I’m running a convnet, and getting nans. However, there are no obvious divisions, so it’s unclear to me how the nans could be forming. As far as I understand it, there are two ways to obtain a nan result:

  • divide 0 by 0. (dividing non-zero by 0 gives inf; dividing 0 by non-zero gives 0; dividing 0 by 0 gives nan)
  • the result of pretty much any function for which any of the inputs are nan

I have the following statement in my code:

qtargets = qtargets + p.discount_factor * qmax_next * qvalues_next_mask

Yes, it’s an RL thing.

The result of this flows into a loss criterion. When the loss is nan, I print out a bunch of diagnostic information, including:

 print('qtargets is nan? ', math.isnan(qtargets.sum().item()))
 print('qvalues_next_mask is nan? ', math.isnan(qvalues_next_mask.sum().item()))
 print('qvalues_next is nan? ', math.isnan(qvalues_next.sum().item()))
 print('qmax_next is nan? ', math.isnan(qmax_next.sum().item()))
 df_qm = p.discount_factor * qmax_next
 print('df_qm is nan? ', math.isnan(df_qm.sum().item()))
 qm_qvnm = qmax_next * qvalues_next_mask
 print('qm_qvnm is nan? ', math.isnan(qm_qvnm.sum().item()))
 df_qm_qvnm = p.discount_factor * qmax_next * qvalues_next_mask
 print('df_qm_qvnm is nan? ', math.isnan(df_qm_qvnm.sum().item()))

The results of this is somewhat stochastic, but includes for example:

qtargets is nan?  True
qvalues_next_mask is nan?  False
qvalues_next is nan?  False
qmax_next is nan?  False
df_qm is nan?  False
qm_qvnm is nan?  True
df_qm_qvnm is nan?  True

p.discount_factor is a scalar float (=0.5). These tensors are all torch cuda tensors.

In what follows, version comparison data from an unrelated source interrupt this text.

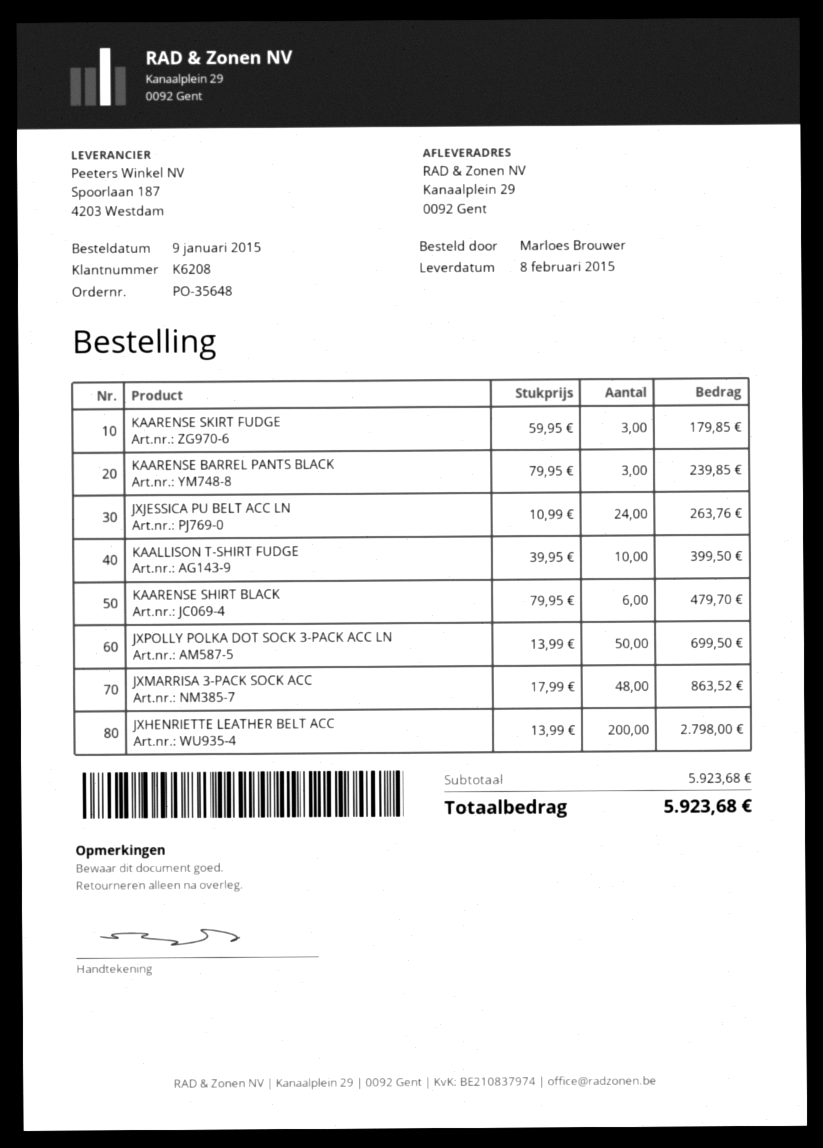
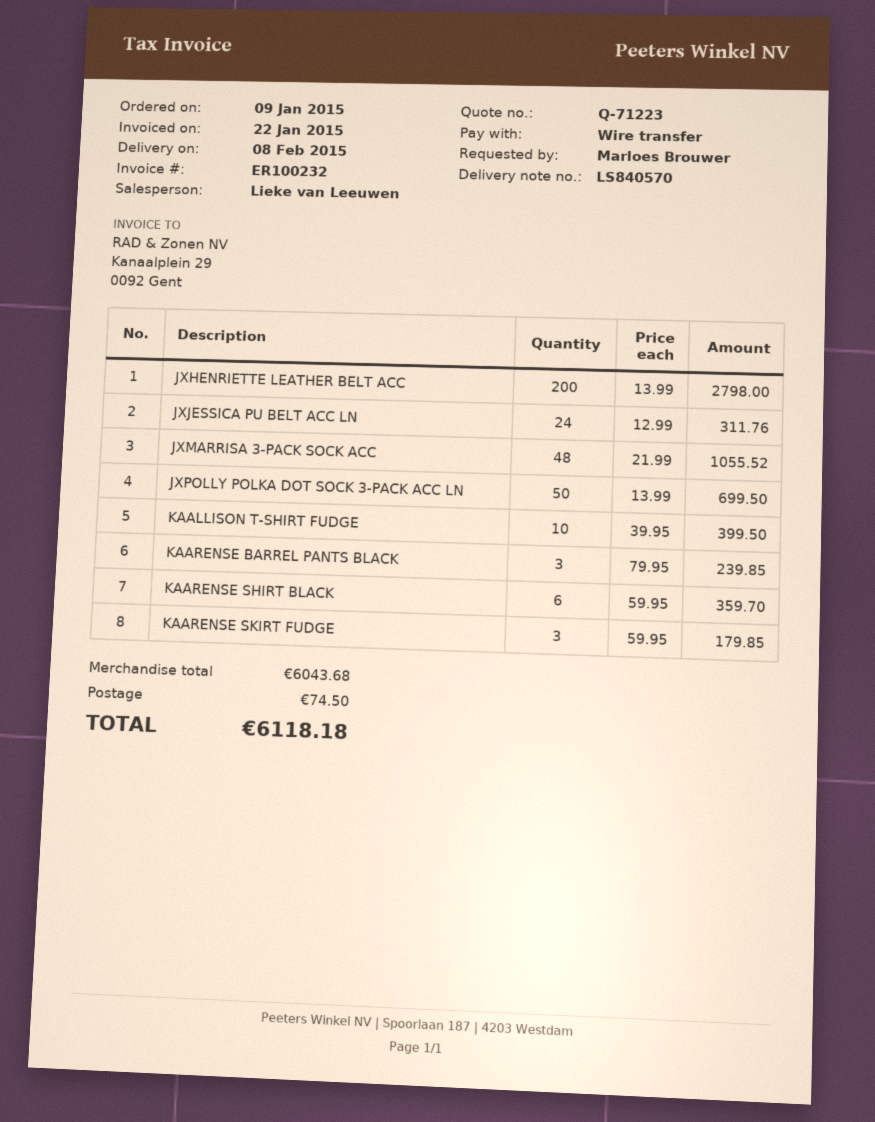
JXJESSICA PU BELT ACC LN: 24 x 10.99 = 263.76 -> 24 x 12.99 = 311.76
KAARENSE SHIRT BLACK: 6 x 79.95 = 479.70 -> 6 x 59.95 = 359.70
JXMARRISA 3-PACK SOCK ACC: 48 x 17.99 = 863.52 -> 48 x 21.99 = 1055.52
subtotal: 5923.68 -> 6043.68
shipping: none -> 74.50
total: 5923.68 -> 6118.18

How can qmax_next * qvalues_next_mask be nan, when they themselves are each non-nan?

Ok. Finally tracked down the bug, so marking solved. (I’m not sure why some of the tensors above are showing as not nan, but it’s now theoretical, since fixing the bug means the problem above no longer manifests itself. The bug was that I had a tensor where some rows have data, and the other rows were undefined. I then multipled this by a binary mask, and added it to another tensor. However, zero times an undefined value gives nan whenever the undefined value is nan…).

1 Like

What do you mean that other rows were undefined?

eg if you create the tensor usnig torch.empty, then the contents of the cells are undefined. undefined can be anything, including nans.

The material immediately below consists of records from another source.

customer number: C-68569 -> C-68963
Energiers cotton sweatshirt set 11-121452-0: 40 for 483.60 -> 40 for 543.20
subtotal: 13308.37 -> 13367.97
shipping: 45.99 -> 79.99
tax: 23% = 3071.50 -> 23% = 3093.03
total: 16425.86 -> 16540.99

(so, ever since, I just always use torch.zeros, instead fo torch.empty, to create tensors)

2 Likes

In case you landed here because of nan values in tensors but without using torch.empty():

In my case the nan got introduced in a torch.nn.functional.softmax(). The softmax will produce a nan if there is only one element and this has a value of -inf (in my case I mask out values by setting them to -float('inf'))

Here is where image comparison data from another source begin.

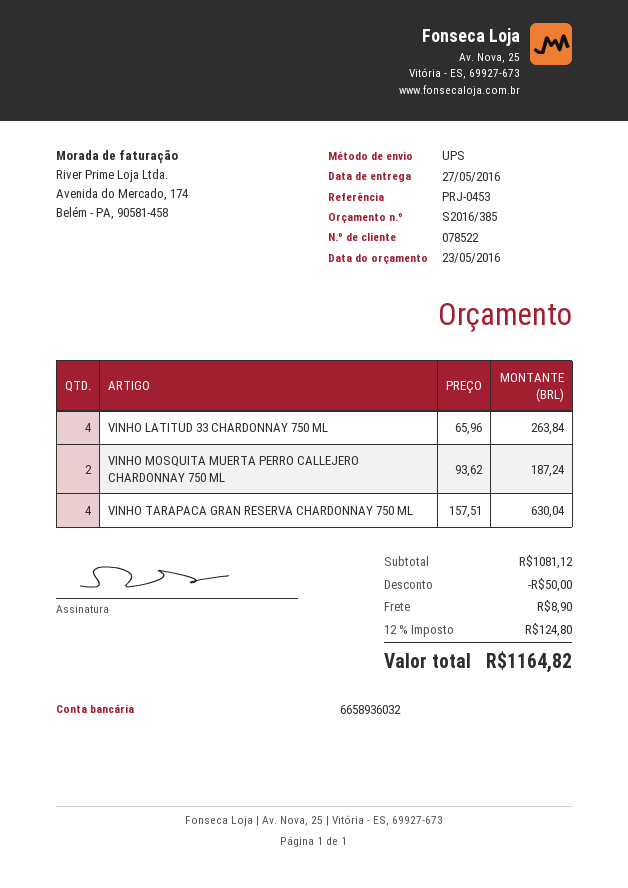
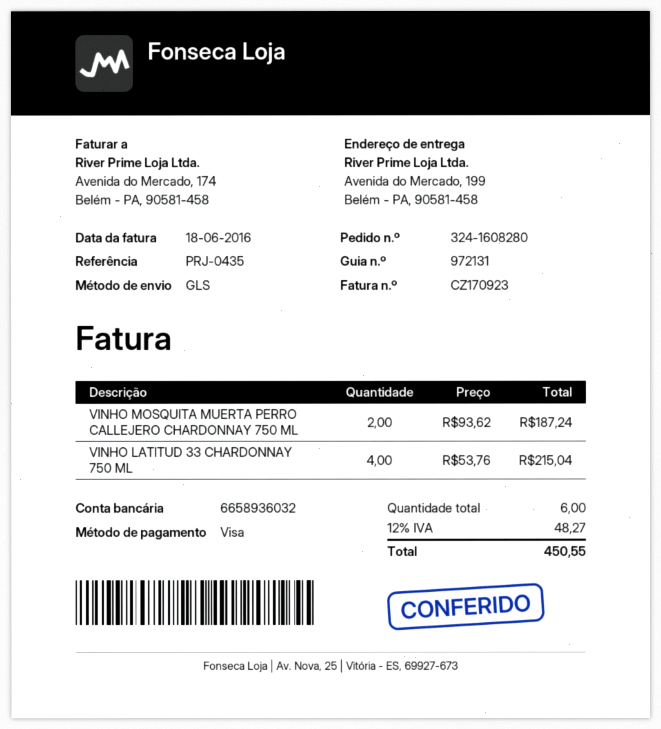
reference: PRJ-0453 -> PRJ-0435
shipping method: UPS -> GLS
VINHO LATITUD 33 CHARDONNAY 750 ML: 4 x 65.96 = 263.84 -> 4 x 53.76 = 215.04
VINHO TARAPACA GRAN RESERVA CHARDONNAY 750 ML: 4 x 157.51 = 630.04 -> none
discount: 50.00 -> none
shipping: 8.90 -> none
tax: 12% = 124.80 -> 12% = 48.27
total: 1164.82 -> 450.55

It happens only though if there is only one element in the dimension you apply the softmax. Example:

softmax = torch.nn.functional.softmax(torch.tensor([[0.7], [-float('inf')], [0.5]]), dim=-1)

>>>tensor([[1.],
        [nan],
        [1.]])

Solving it is rather simple; either take another value for masking or just don’t apply a Softmax if your sequence has a length of 1.